Buzzer – und los! Heute startet am Marienhof symbolisch der Bau der zweiten S-Bahn- Stammstrecke. Es ist das größte und teuerste Bauprojekt Münchens seit Jahrzehnten.

München - Um Schlag 15 Uhr sollen sie heute alle gemeinsam auf den Buzzer drücken: Der Herr Ministerpräsident, der Bundesverkehrsminister, der OB und der Bahnchef.

Wenn dann der dicke Radlader vorm Festzelt auf dem Marienhof seine Schaufel anhebt und einen Berg Kies ausschüttet, ist er nach Jahren des Streits um Kosten, Streckenführung und Zoff mit Anwohnern immerhin symbolisch vollbracht: Der Startschuss zum Bau der zweiten S-Bahn-Stammstrecke.

Es ist das größte Infrastrukturprojekt in München seit Jahrzehnten. Und mit rund vier Milliarden Euro das teuerste in der Geschichte der Stadt (fünf Mal so teuer als 2001 geplant). Die Münchner müssen sich auf neun Jahre Bauzeit (bis 2026) einstellen – und einen großen Eingriff ins Stadtbild.

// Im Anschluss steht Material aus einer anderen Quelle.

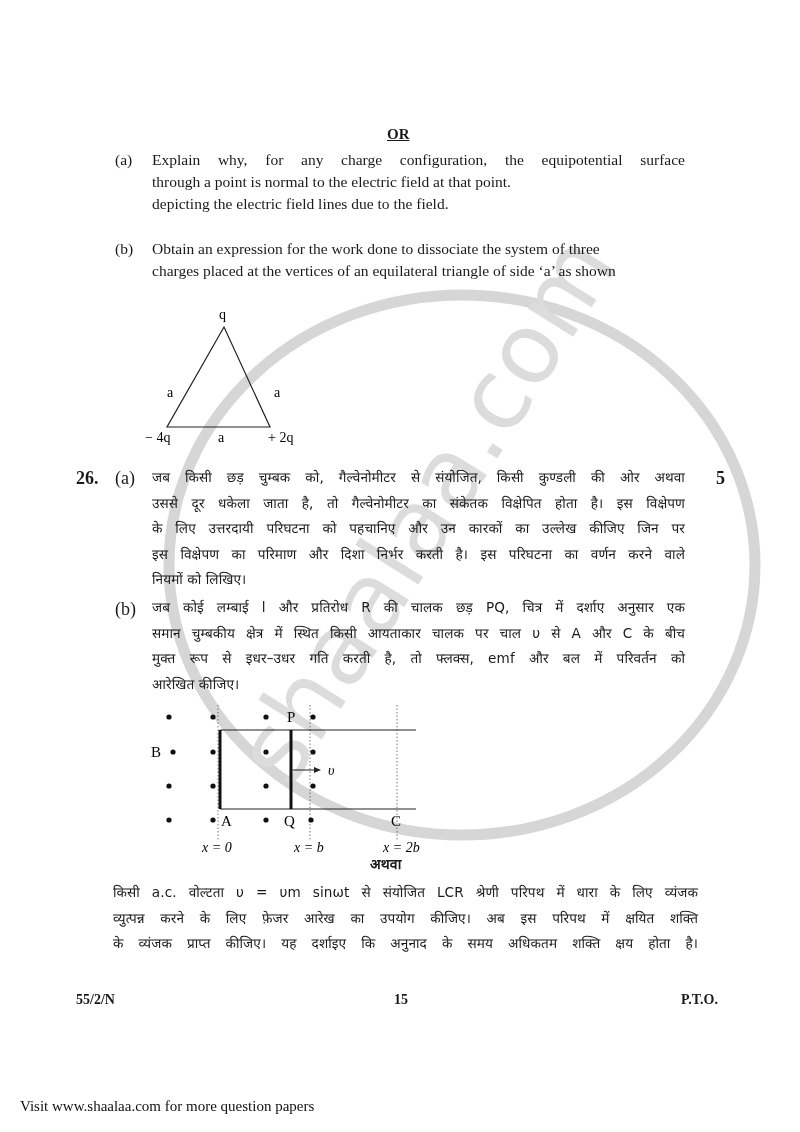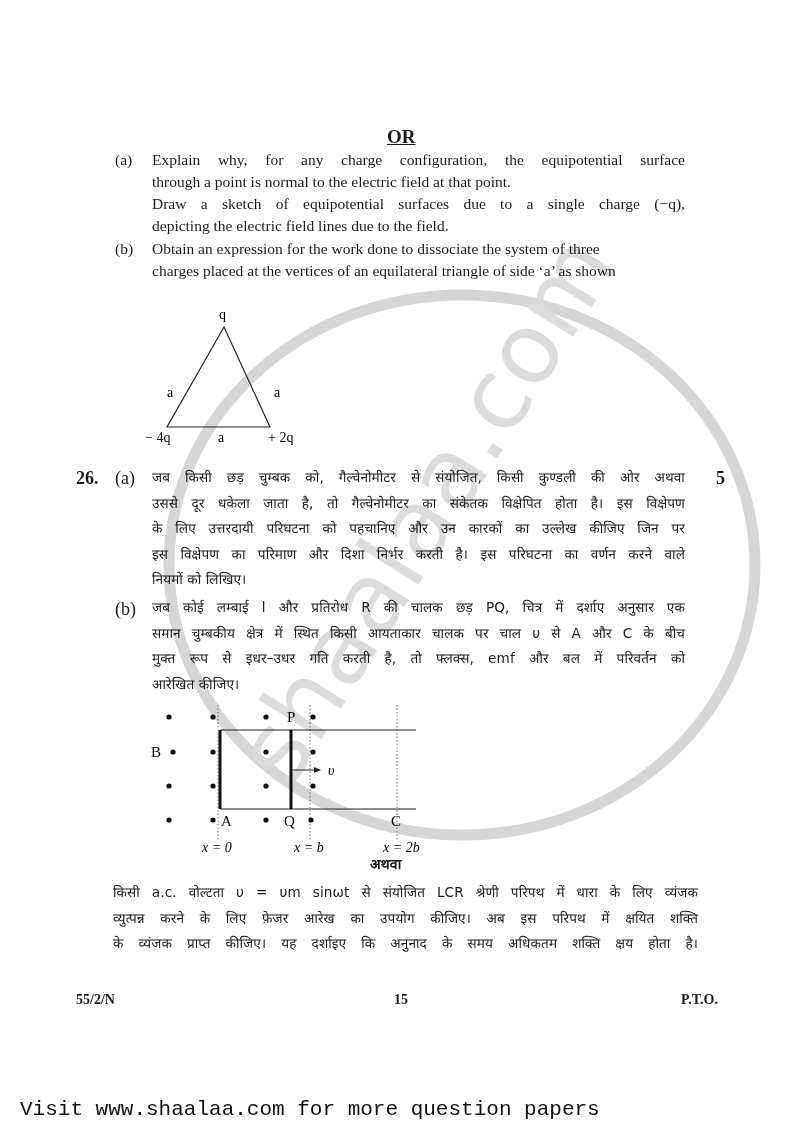--- a/index.html
+++ b/index.html
@@ -10,7 +10,7 @@
   .hi { font-family:"DejaVu Sans", sans-serif; font-size:13.6px; line-height:25.5px; letter-spacing:0.1px; }
   .just { text-align:justify; text-align-last:justify; }
   .lastline { text-align:center; text-align-last:left; }
-  .or { font-family:"Liberation Serif", serif; font-weight:bold; font-size:19px;text-decoration:underline; }
+  .or { font-family:"Liberation Serif", serif; font-weight:bold; font-size:15px;text-decoration:underline; }
   .label { font-family:"Liberation Serif", serif; font-size:18px; }
   .bold { font-weight:bold; }
   .diag text { font-family:"Liberation Serif", serif; }

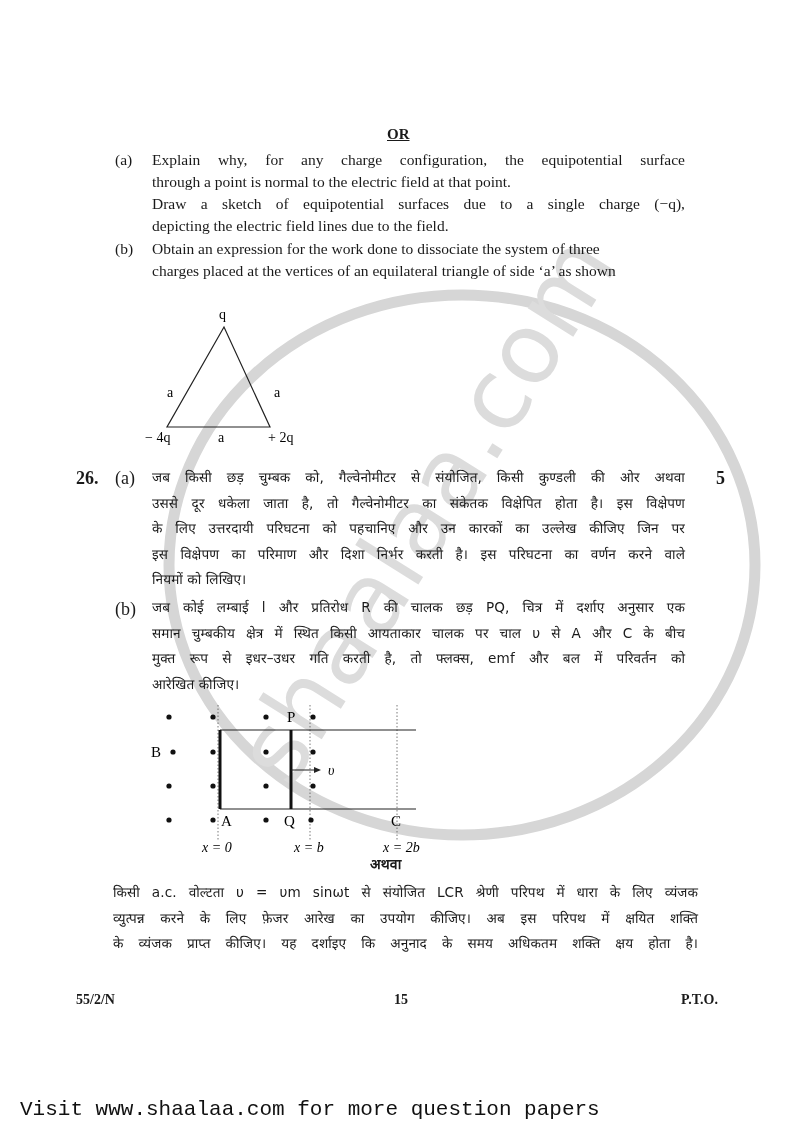--- a/index.html
+++ b/index.html
@@ -33,7 +33,6 @@
 <div class="abs en just" style="left:152px;top:149px;width:533px;">
   <span class="line">Explain why, for any charge configuration, the equipotential surface</span>
   <span class="line lastline" style="text-align-last:left">through a point is normal to the electric field at that point.</span>
-  <span class="line">Draw a sketch of equipotential surfaces due to a single charge (−q),</span>
   <span class="line" style="text-align-last:left">depicting the electric field lines due to the field.</span>
 </div>
 

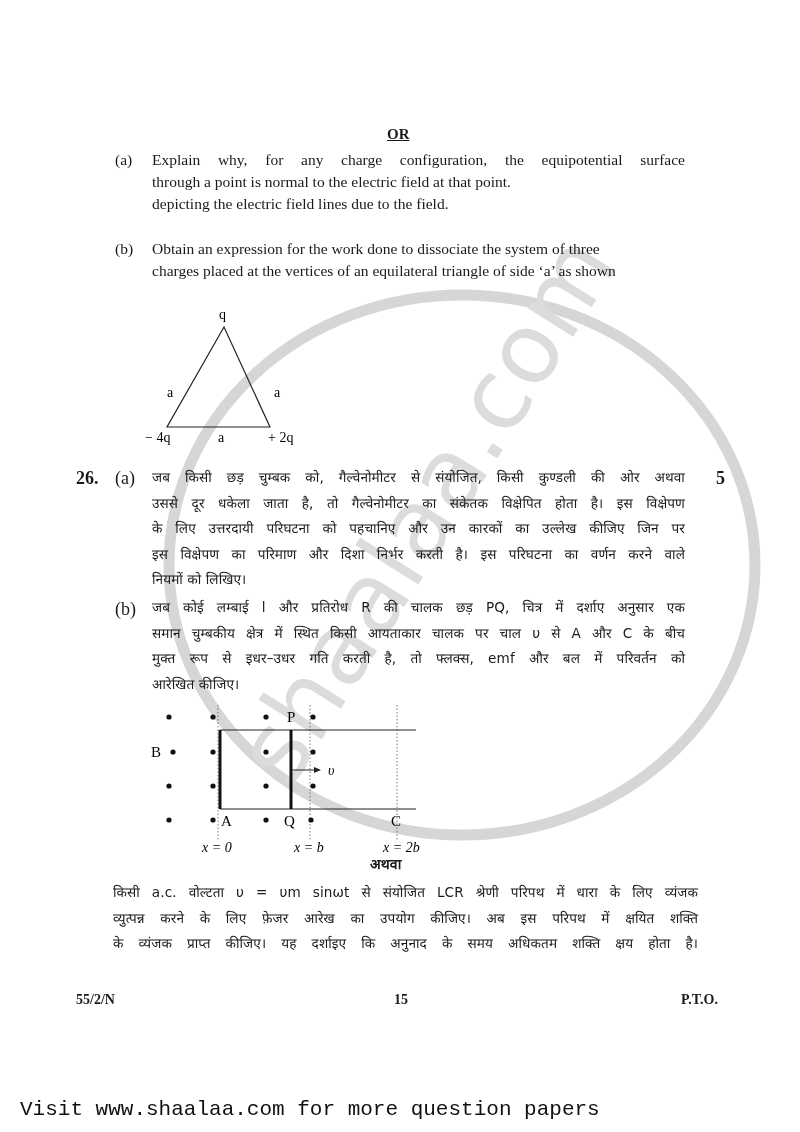--- a/index.html
+++ b/index.html
@@ -15,7 +15,7 @@
   .bold { font-weight:bold; }
   .diag text { font-family:"Liberation Serif", serif; }
   .footer { font-family:"Liberation Serif", serif; font-weight:bold; font-size:14px; }
-  .visit { font-family:Liberation Mono, monospace; font-size:21px; color:#111; }
+  .visit { font-family:Liberation Serif, serif; font-size:15px; color:#111; }
   .wm { pointer-events:none; }
   .line { display:block; white-space:nowrap; }
 </style>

Wie also soll sie mal aussehen, die zweite Röhre?

DIE STRECKE

Auf rund zehn Kilometern Länge zwischen Laim (im Westen) und Leuchtenbergring (im Osten) entstehen parallel zur derzeitigen Strecke zwei neue Gleise. Kernstück: der Sieben-Kilometer-Tunnel, der Hauptbahnhof, Marienplatz und Ostbahnhof verbindet. Die beiden neuen Gleise werden aus Brandschutzgründen in getrennten Röhren geführt. Die verschwinden (von Laim kommend) kurz vor der Donnersberger Brücke unter der Erde und tauchen zwischen Ostbahnhof und Leuchtenbergring wieder auf der Oberfläche auf.

DIE NEUEN BAHNHÖFE

Es wird drei neue unterirdische Bahnhöfe geben: Hauptbahnhof, Marienhof und Ostbahnhof (siehe Kästen rechts). Weil mehrere U-Bahnen gekreuzt werden müssen, liegen die Stationen rund 40 Meter tief.